Fast cycling of anode-less, redox-mediated Li-S flow batteries

Redox flow batteries (RFBs) that incorporate solid energy-storing materials are attractive for high-capacity grid scale energy storage due to their markedly higher theoretical energy densities compared to their fully liquid counterparts. However, this promise of higher energy density comes at the expense of rate capability. In this work we exploit a ZnO nanorod-decorated Ni foam scaffold to create a high surface area Li metal anode capable of rates up to 10 mA cm-2, a 10x improvement over traditional planar designs. The ZnO nanorods enhance Li metal wettability and promote uniform Li nucleation, allowing the RFB to be initially operated with a prelithiated (charged) anode, or with a safety-conscious, Li-less, fully discharged anode. 5 mgS cm-1 were cycled using a mediated S cathode, whereby redox mediators help oxidize and reduce solid S particles.
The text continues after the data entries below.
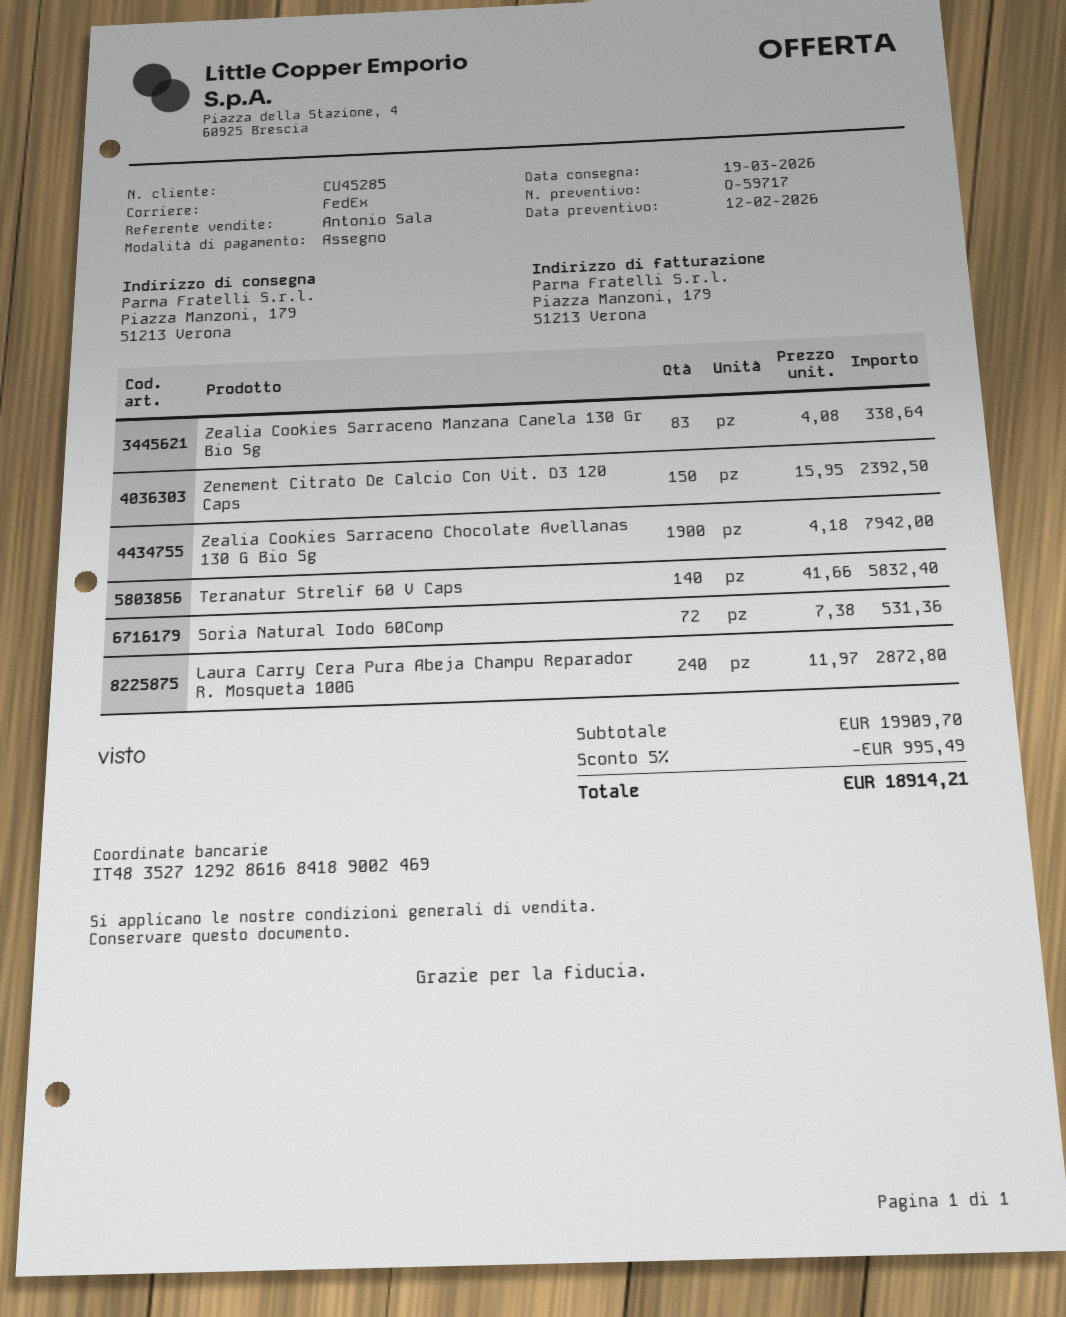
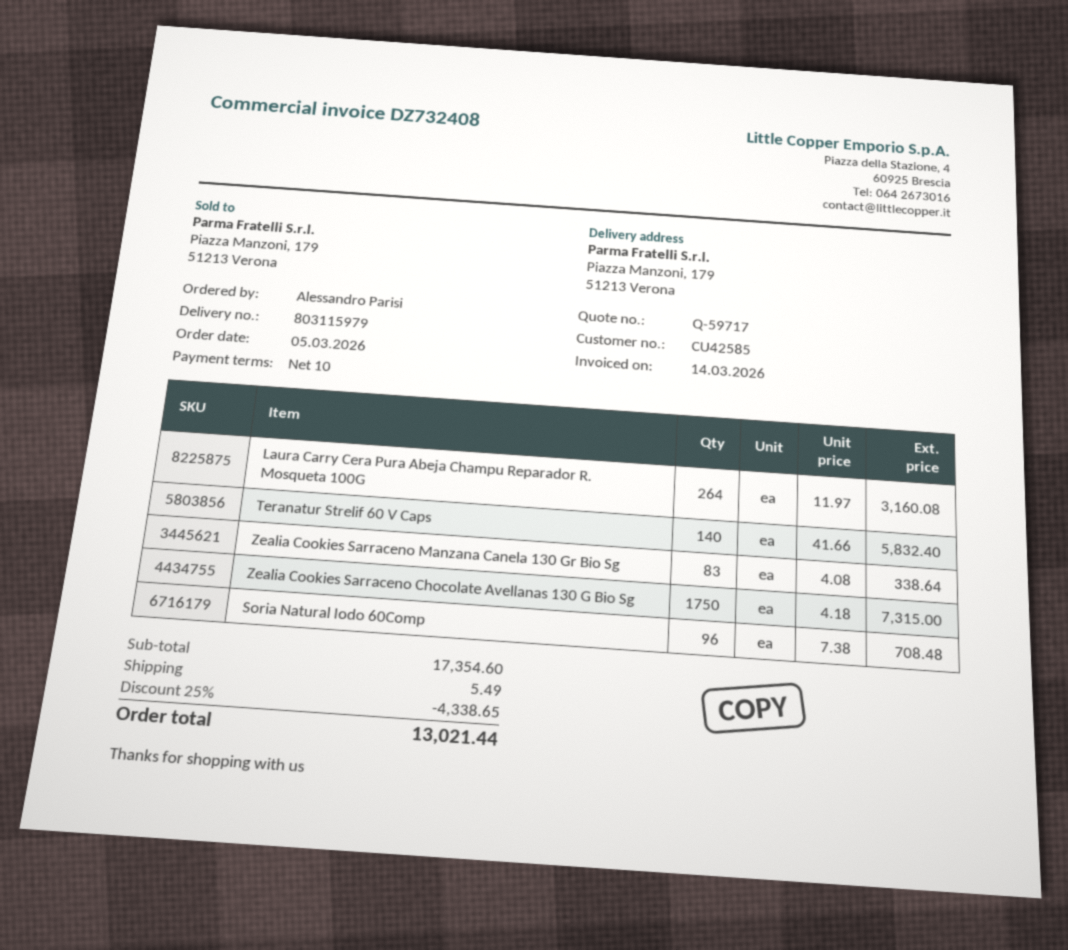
customer number: CU45285 -> CU42585
Zenement Citrato De Calcio Con Vit. D3 120 Caps: 150 x 15.95 = 2392.50 -> none
Zealia Cookies Sarraceno Chocolate Avellanas 130 G Bio Sg: 1900 x 4.18 = 7942.00 -> 1750 x 4.18 = 7315.00
Soria Natural Iodo 60Comp: 72 x 7.38 = 531.36 -> 96 x 7.38 = 708.48
Laura Carry Cera Pura Abeja Champu Reparador R. Mosqueta 100G: 240 x 11.97 = 2872.80 -> 264 x 11.97 = 3160.08
subtotal: 19909.70 -> 17354.60
discount: 5% = 995.49 -> 25% = 4338.65
shipping: none -> 5.49
total: 18914.21 -> 13021.44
At 2.4 mgS cm-2 and 10 mA cm-2, the RFB becomes limited by the mediation of solid S. Nevertheless, a respectable energy density of 20.3 Wh L-1 is demonstrated, allowing considerable increase if the S mediation rate can be further improved. Lessons learned here may be broadly applied to RFBs with alkali metal anodes, offering an avenue for safe, dense, grid-scale energy storage.

Automated summary

A high surface area Li metal anode with ZnO nanorod-decorated Ni foam scaffold was created, achieving a 10x improvement in rate capability compared to traditional designs. The ZnO nanorods enhance Li metal wettability and promote uniform Li nucleation, enabling the RFB to be operated with a prelithiated or Li-less discharged anode. The use of redox mediators allows for the oxidation and reduction of solid S particles, demonstrating a respectable energy density of 20.3 Wh L-1.